Let's do some fancy ACID operation on the data. This can be and UPDATE, DELETE, INSERT or compaction operation. In this case we want to delete Michael from the table, sorry Michael:
val deltaTable = DeltaTable.forPath(spark, "/data/events/")
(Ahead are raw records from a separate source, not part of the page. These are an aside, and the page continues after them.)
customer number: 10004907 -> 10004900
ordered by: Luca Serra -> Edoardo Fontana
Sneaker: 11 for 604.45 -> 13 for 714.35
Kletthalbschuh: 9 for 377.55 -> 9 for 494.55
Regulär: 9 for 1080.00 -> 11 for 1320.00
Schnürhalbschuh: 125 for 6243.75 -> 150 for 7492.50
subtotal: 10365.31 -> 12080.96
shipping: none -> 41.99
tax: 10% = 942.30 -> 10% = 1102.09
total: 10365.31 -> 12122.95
deltaTable.delete("name = 'Michael'")
deltaTable.show()
+----+-------+
| age| name|
+----+-------+
| 30| Andy|
| 19| Justin|
+----+-------+
Lets look at the directory again:
MacBook-Pro-van-Fokko:incubator-airflow fokkodriesprong$ find /tmp/delta
/tmp/delta
/tmp/delta/.part-00000-dd10c4fd-20b9-4751-97c5-6c9f1e755e37-c000.snappy.parquet.crc
/tmp/delta/_delta_log
/tmp/delta/_delta_log/00000000000000000001.json
/tmp/delta/_delta_log/00000000000000000000.json
/tmp/delta/.part-00000-b6e706db-01d0-4dad-9866-aea62f7c0824-c000.snappy.parquet.crc
/tmp/delta/part-00000-b6e706db-01d0-4dad-9866-aea62f7c0824-c000.snappy.parquet
/tmp/delta/part-00000-dd10c4fd-20b9-4751-97c5-6c9f1e755e37-c000.snappy.parquet
We now see two versions of the data. Wat happens if we read this without Delta:
scala> spark.read.parquet("/tmp/delta/").show()
+----+-------+
| age| name|
+----+-------+
|null|Michael|
| 30| Andy|
| 19| Justin|
| 30| Andy|
| 19| Justin|
+----+-------+
We get both the versions, as the plain Parquet reader does consult the journal that of Delta, we just load all the versions, instead of the latests version. To fix this there are two options:
VACUUM VACUUM ([db_name.]table_name|path) RETAIN 0 HOURS
the table, to get rid of the latest versions.- Only use the Delta Lake reader, which ships with Spark, but not all the big data technologies.